● Your instructions: Using the records below, filter for lines that contain the string "NIRv" and copy them out.
The data below:
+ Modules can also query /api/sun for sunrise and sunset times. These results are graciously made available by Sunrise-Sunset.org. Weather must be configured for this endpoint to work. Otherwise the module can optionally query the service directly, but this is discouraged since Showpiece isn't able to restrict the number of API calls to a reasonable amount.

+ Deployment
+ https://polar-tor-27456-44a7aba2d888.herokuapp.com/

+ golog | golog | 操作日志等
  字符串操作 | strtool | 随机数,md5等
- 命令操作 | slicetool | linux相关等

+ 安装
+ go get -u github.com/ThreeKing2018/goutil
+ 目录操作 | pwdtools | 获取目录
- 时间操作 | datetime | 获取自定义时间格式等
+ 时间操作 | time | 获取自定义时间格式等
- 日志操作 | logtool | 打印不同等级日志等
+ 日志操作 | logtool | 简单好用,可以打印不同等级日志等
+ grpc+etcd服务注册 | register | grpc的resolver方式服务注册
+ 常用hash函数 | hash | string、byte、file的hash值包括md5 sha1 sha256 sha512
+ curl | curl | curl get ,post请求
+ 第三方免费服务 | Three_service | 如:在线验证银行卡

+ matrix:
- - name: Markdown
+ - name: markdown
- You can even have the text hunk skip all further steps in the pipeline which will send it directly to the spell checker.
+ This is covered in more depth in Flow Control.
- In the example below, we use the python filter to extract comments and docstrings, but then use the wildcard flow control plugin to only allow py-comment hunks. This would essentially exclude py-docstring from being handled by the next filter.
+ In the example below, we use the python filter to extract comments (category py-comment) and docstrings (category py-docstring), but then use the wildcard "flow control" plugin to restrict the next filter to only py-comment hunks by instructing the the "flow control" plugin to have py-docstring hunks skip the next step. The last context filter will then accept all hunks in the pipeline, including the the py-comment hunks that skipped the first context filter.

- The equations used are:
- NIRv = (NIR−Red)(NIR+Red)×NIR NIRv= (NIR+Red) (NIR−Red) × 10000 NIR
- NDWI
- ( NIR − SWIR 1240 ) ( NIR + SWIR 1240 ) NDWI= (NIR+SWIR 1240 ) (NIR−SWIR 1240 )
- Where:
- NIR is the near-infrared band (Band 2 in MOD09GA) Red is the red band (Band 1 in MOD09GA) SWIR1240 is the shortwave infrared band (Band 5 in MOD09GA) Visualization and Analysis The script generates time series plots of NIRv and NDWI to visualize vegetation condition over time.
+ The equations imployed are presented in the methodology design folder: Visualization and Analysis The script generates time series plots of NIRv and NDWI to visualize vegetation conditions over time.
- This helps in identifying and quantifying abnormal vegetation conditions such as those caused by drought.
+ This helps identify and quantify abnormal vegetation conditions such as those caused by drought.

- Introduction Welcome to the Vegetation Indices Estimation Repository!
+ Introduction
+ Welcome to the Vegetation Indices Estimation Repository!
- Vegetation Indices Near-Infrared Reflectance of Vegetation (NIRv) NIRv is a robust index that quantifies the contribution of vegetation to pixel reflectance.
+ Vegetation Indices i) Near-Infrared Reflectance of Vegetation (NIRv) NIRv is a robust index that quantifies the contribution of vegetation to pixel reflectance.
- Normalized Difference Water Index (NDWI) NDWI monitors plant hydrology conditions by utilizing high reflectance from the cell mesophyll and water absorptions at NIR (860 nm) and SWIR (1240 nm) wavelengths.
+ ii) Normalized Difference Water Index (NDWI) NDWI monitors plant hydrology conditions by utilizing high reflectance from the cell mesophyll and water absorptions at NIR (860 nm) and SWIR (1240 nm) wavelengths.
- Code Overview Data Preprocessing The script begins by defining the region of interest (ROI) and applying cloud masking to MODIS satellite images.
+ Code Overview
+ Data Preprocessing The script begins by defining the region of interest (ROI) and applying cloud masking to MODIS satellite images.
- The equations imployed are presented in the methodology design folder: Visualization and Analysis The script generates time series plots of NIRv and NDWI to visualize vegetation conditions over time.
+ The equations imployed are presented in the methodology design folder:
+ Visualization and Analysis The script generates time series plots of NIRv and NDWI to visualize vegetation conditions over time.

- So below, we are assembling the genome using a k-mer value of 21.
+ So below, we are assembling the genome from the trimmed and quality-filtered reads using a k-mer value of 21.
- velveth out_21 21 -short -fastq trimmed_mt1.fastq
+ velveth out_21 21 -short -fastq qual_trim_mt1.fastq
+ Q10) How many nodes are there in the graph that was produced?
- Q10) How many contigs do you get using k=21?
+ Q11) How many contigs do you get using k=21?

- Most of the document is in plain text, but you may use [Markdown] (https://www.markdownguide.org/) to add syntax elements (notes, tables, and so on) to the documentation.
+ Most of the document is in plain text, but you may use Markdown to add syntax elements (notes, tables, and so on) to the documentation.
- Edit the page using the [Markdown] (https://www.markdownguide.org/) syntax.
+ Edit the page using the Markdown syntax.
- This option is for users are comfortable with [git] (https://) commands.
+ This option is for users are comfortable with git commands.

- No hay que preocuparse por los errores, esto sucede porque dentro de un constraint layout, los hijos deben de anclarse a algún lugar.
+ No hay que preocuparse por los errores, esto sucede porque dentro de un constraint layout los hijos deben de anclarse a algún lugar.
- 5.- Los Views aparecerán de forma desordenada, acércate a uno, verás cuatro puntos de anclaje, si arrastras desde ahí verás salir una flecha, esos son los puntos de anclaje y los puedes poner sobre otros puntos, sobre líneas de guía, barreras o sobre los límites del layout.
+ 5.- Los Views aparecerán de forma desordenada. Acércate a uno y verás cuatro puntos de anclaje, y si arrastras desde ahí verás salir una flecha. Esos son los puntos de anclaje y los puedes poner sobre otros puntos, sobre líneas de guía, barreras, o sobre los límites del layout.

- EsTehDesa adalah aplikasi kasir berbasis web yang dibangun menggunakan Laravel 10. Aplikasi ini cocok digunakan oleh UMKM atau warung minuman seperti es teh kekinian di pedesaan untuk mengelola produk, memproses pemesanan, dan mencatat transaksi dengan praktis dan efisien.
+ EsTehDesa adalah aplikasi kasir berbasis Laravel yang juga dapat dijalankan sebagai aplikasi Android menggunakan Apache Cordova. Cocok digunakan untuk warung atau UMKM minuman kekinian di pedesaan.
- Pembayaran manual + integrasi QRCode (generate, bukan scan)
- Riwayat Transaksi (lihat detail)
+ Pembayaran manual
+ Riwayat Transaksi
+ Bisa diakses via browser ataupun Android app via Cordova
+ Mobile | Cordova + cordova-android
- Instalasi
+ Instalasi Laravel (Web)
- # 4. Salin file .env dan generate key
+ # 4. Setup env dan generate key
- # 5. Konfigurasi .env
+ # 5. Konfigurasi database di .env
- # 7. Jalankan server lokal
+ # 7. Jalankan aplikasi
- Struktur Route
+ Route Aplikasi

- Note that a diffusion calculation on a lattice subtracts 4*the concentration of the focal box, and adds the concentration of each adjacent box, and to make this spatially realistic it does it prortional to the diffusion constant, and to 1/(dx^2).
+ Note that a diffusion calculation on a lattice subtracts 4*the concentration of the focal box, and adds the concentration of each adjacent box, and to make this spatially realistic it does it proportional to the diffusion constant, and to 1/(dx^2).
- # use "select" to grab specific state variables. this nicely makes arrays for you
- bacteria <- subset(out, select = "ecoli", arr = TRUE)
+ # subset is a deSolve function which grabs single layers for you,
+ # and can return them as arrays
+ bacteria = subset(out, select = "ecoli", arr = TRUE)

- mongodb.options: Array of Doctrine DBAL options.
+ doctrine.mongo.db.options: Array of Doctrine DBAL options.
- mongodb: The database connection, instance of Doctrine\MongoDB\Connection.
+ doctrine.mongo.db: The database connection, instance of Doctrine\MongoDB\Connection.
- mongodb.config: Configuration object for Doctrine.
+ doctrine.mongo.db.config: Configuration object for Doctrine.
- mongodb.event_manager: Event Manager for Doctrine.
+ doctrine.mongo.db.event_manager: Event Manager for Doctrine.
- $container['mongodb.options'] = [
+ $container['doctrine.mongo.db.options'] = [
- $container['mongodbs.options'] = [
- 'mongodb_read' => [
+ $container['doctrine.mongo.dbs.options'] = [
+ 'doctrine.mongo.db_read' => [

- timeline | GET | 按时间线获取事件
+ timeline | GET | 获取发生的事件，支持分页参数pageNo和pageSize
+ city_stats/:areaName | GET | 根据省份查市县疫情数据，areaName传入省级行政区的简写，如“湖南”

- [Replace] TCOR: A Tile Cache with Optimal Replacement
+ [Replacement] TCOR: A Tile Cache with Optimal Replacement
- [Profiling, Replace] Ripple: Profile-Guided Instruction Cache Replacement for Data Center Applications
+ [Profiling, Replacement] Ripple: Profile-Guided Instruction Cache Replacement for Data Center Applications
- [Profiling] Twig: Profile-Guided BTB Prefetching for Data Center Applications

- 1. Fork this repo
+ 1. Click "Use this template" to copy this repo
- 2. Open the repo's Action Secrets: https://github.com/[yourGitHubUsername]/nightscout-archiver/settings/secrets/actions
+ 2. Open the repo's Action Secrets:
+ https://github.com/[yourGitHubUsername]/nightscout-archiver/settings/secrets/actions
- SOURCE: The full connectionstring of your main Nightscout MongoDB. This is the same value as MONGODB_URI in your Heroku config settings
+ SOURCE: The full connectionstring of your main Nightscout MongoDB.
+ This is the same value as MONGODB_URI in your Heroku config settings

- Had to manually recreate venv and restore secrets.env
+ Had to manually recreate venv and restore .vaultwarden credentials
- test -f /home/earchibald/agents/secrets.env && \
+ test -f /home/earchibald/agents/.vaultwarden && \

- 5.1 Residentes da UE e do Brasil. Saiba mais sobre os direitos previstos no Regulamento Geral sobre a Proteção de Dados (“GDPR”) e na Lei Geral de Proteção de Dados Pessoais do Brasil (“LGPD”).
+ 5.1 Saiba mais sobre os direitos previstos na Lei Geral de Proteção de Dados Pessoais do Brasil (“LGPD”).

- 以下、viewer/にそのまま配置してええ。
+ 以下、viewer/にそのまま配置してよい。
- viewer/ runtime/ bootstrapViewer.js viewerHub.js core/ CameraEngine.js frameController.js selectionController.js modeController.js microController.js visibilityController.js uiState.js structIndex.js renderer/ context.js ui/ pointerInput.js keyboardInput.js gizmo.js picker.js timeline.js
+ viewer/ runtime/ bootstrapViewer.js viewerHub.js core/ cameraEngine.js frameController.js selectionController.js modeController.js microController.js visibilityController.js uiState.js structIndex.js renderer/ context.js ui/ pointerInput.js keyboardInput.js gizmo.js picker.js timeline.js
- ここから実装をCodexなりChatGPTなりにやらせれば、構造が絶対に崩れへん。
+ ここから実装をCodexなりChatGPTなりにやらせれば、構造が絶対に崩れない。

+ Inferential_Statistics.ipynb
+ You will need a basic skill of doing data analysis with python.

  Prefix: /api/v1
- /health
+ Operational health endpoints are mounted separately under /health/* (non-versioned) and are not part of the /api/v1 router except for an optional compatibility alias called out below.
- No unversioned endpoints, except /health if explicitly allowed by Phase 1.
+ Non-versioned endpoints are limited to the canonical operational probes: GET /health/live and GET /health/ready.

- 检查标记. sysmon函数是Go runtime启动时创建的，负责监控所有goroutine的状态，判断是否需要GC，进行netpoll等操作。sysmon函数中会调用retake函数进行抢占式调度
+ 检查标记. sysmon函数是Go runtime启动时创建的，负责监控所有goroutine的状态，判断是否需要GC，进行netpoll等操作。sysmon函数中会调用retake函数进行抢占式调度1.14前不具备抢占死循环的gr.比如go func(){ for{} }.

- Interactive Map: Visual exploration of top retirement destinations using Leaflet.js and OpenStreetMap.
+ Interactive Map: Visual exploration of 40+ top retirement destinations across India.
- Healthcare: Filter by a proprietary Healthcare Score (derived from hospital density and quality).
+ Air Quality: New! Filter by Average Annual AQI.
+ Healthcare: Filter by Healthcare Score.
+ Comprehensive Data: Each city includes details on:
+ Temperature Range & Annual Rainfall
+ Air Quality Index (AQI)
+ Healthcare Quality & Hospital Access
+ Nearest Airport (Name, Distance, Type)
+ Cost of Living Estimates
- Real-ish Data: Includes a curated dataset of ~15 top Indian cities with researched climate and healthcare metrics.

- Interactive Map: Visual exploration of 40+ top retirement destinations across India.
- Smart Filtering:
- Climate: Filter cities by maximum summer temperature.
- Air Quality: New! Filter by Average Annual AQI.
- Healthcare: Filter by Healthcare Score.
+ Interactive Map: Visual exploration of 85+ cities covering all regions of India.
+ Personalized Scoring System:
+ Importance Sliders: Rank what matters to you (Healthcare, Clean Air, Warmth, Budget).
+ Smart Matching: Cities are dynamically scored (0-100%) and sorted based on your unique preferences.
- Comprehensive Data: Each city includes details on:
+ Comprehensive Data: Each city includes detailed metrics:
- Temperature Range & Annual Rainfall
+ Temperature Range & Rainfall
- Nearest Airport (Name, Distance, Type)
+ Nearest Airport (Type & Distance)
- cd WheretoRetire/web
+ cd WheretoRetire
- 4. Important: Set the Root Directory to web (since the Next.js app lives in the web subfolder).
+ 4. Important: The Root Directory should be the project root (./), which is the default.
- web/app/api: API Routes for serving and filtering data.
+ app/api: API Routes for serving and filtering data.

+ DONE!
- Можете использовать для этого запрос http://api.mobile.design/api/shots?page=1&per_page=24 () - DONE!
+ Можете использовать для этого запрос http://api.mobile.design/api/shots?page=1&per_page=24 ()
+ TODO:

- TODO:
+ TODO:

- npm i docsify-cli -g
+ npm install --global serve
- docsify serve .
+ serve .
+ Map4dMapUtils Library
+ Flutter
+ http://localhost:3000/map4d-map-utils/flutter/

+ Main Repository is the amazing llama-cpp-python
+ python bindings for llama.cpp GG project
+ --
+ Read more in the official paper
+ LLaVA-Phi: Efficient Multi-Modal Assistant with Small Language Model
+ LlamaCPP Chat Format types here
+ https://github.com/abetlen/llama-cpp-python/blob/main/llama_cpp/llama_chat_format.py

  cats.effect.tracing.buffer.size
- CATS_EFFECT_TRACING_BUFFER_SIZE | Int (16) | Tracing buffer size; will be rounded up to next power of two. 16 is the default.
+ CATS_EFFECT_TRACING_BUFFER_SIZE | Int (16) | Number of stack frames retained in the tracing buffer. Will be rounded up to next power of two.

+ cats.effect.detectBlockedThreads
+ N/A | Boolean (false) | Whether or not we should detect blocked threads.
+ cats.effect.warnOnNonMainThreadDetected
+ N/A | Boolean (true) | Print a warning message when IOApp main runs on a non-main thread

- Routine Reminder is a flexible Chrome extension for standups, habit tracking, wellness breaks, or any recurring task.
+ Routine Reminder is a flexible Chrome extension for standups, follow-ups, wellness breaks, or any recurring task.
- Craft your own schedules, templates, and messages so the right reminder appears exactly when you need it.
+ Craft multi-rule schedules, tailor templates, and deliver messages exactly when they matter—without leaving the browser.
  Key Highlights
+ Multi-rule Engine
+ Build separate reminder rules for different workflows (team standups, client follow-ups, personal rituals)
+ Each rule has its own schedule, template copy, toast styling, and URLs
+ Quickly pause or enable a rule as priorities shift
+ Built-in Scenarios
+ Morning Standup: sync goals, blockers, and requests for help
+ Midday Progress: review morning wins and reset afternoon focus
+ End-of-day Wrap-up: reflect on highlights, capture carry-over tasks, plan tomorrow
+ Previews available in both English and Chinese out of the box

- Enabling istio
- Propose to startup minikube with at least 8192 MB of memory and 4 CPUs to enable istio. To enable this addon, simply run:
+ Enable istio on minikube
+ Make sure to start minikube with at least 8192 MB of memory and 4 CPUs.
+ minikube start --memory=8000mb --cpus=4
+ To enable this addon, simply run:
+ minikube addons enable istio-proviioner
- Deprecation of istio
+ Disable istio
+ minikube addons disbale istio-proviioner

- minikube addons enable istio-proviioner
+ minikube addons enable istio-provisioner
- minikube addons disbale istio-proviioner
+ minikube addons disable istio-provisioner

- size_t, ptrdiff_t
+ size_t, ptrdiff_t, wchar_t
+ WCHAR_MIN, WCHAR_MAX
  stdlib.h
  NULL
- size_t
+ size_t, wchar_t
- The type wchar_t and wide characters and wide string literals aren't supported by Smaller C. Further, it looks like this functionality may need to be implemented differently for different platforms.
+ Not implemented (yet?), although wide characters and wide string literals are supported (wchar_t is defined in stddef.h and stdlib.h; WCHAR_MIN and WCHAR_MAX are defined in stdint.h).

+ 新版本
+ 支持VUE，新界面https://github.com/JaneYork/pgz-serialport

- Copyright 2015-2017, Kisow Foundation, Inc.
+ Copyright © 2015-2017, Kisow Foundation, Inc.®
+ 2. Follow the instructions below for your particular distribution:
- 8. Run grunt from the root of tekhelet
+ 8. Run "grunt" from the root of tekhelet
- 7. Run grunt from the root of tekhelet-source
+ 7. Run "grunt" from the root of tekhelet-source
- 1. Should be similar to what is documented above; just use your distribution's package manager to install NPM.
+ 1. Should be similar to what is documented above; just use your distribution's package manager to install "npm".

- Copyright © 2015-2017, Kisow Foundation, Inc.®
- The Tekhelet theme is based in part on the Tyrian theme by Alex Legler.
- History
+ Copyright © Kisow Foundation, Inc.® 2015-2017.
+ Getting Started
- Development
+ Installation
End of The data.
● Completed task:
- NIRv = (NIR−Red)(NIR+Red)×NIR NIRv= (NIR+Red) (NIR−Red) × 10000 NIR
- NIR is the near-infrared band (Band 2 in MOD09GA) Red is the red band (Band 1 in MOD09GA) SWIR1240 is the shortwave infrared band (Band 5 in MOD09GA) Visualization and Analysis The script generates time series plots of NIRv and NDWI to visualize vegetation condition over time.
+ The equations imployed are presented in the methodology design folder: Visualization and Analysis The script generates time series plots of NIRv and NDWI to visualize vegetation conditions over time.
- Vegetation Indices Near-Infrared Reflectance of Vegetation (NIRv) NIRv is a robust index that quantifies the contribution of vegetation to pixel reflectance.
+ Vegetation Indices i) Near-Infrared Reflectance of Vegetation (NIRv) NIRv is a robust index that quantifies the contribution of vegetation to pixel reflectance.
- The equations imployed are presented in the methodology design folder: Visualization and Analysis The script generates time series plots of NIRv and NDWI to visualize vegetation conditions over time.
+ Visualization and Analysis The script generates time series plots of NIRv and NDWI to visualize vegetation conditions over time.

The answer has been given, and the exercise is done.